#### WHAT TO PRODUCE:
What follows is a set of records; repeat them exactly, without the pictures.

--- MATERIAL SHOWN Enclosed Below ---

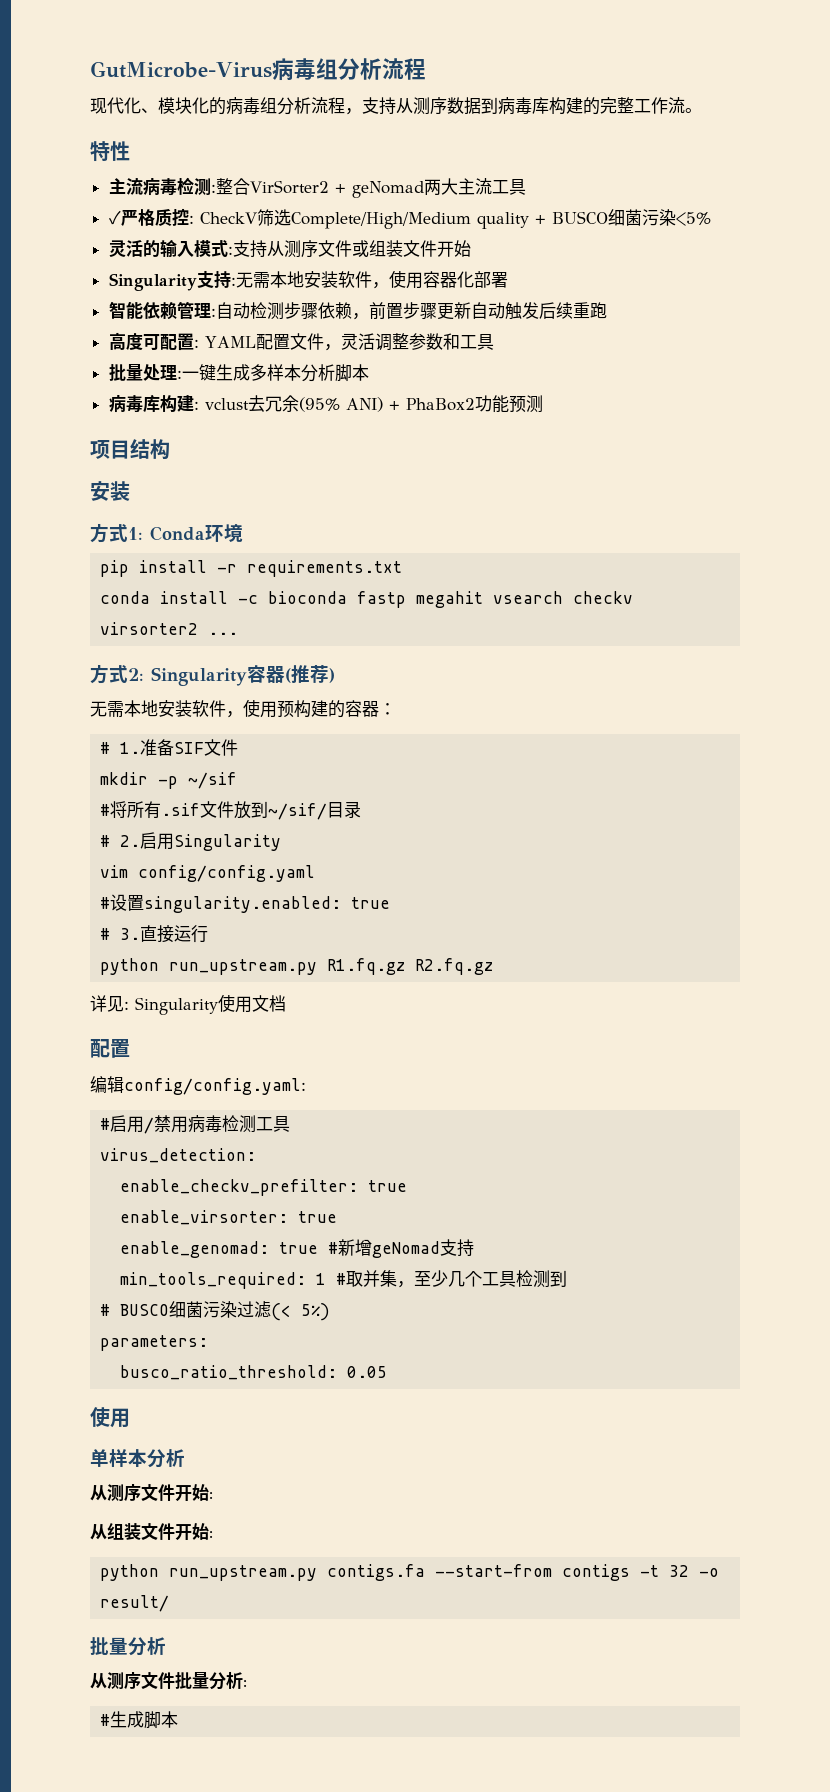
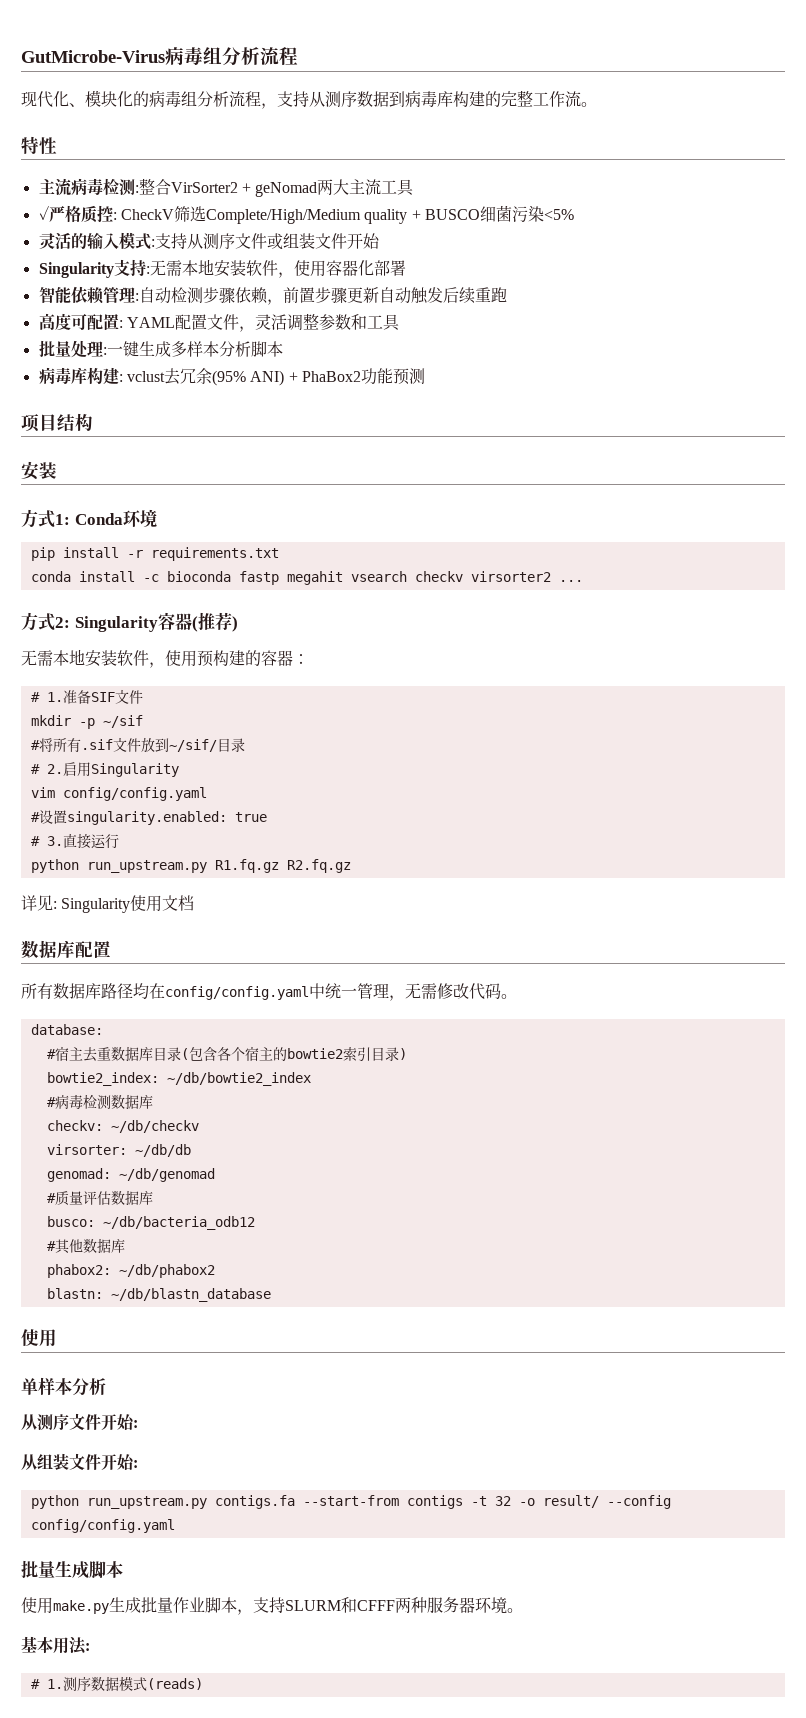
  详见: Singularity使用文档
- 配置
+ 数据库配置
- 编辑config/config.yaml:
- #启用/禁用病毒检测工具
- virus_detection:
- enable_checkv_prefilter: true
- enable_virsorter: true
- enable_genomad: true #新增geNomad支持
- min_tools_required: 1 #取并集，至少几个工具检测到
- # BUSCO细菌污染过滤(< 5%)
- parameters:
- busco_ratio_threshold: 0.05
+ 所有数据库路径均在config/config.yaml中统一管理，无需修改代码。
+ database:
+ #宿主去重数据库目录(包含各个宿主的bowtie2索引目录)
+ bowtie2_index: ~/db/bowtie2_index
+ #病毒检测数据库
+ checkv: ~/db/checkv
+ virsorter: ~/db/db
+ genomad: ~/db/genomad
+ #质量评估数据库
+ busco: ~/db/bacteria_odb12
+ #其他数据库
+ phabox2: ~/db/phabox2
+ blastn: ~/db/blastn_database
- python run_upstream.py contigs.fa --start-from contigs -t 32 -o result/
- 批量分析
- 从测序文件批量分析:
- #生成脚本
+ python run_upstream.py contigs.fa --start-from contigs -t 32 -o result/ --config config/config.yaml
+ 批量生成脚本
+ 使用make.py生成批量作业脚本，支持SLURM和CFFF两种服务器环境。
+ 基本用法:
+ # 1.测序数据模式(reads)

--- End of Enclosed MATERIAL SHOWN ---

#### RESULT:
  详见: Singularity使用文档
- 配置
+ 数据库配置
- 编辑config/config.yaml:
- #启用/禁用病毒检测工具
- virus_detection:
- enable_checkv_prefilter: true
- enable_virsorter: true
- enable_genomad: true #新增geNomad支持
- min_tools_required: 1 #取并集，至少几个工具检测到
- # BUSCO细菌污染过滤(< 5%)
- parameters:
- busco_ratio_threshold: 0.05
+ 所有数据库路径均在config/config.yaml中统一管理，无需修改代码。
+ database:
+ #宿主去重数据库目录(包含各个宿主的bowtie2索引目录)
+ bowtie2_index: ~/db/bowtie2_index
+ #病毒检测数据库
+ checkv: ~/db/checkv
+ virsorter: ~/db/db
+ genomad: ~/db/genomad
+ #质量评估数据库
+ busco: ~/db/bacteria_odb12
+ #其他数据库
+ phabox2: ~/db/phabox2
+ blastn: ~/db/blastn_database
- python run_upstream.py contigs.fa --start-from contigs -t 32 -o result/
- 批量分析
- 从测序文件批量分析:
- #生成脚本
+ python run_upstream.py contigs.fa --start-from contigs -t 32 -o result/ --config config/config.yaml
+ 批量生成脚本
+ 使用make.py生成批量作业脚本，支持SLURM和CFFF两种服务器环境。
+ 基本用法:
+ # 1.测序数据模式(reads)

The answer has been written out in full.